##### Extracted material

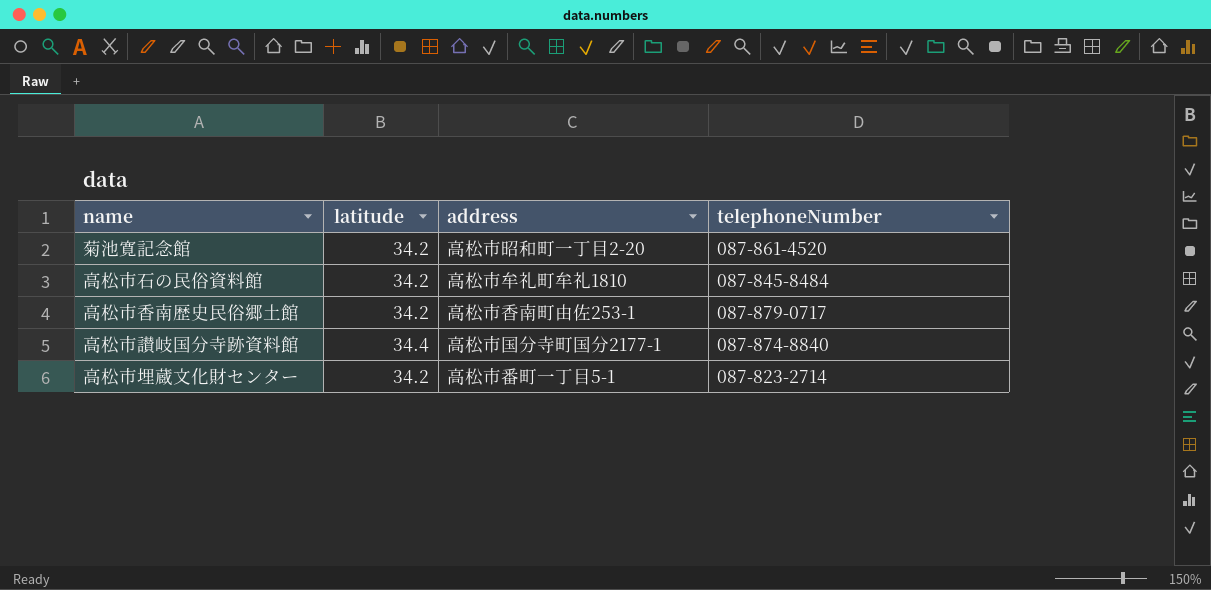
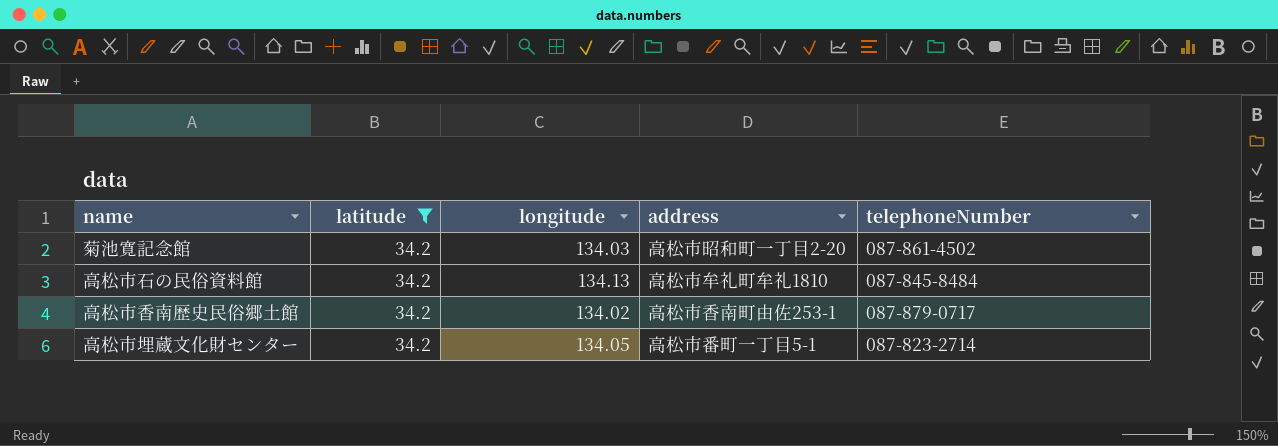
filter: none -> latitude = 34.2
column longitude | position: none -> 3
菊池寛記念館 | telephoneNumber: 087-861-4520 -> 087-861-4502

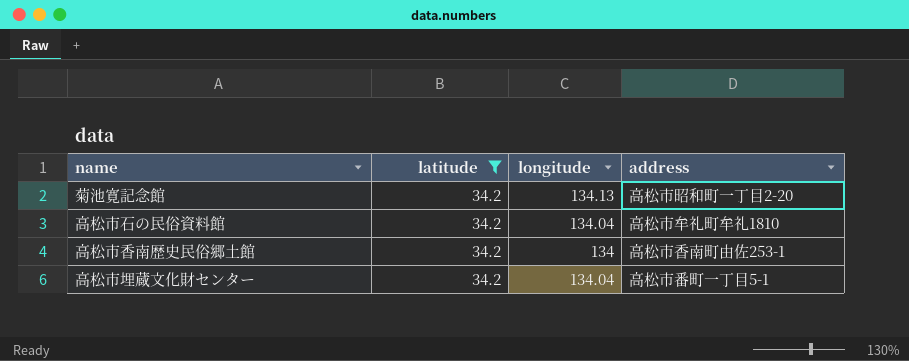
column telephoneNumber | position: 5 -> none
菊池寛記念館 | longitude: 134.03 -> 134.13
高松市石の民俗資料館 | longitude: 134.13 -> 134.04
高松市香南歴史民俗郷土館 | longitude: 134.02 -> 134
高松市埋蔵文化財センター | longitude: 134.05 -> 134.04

##########

• [Work order]
Find how many lines above include "position", then write only that count.

• [Solution]
2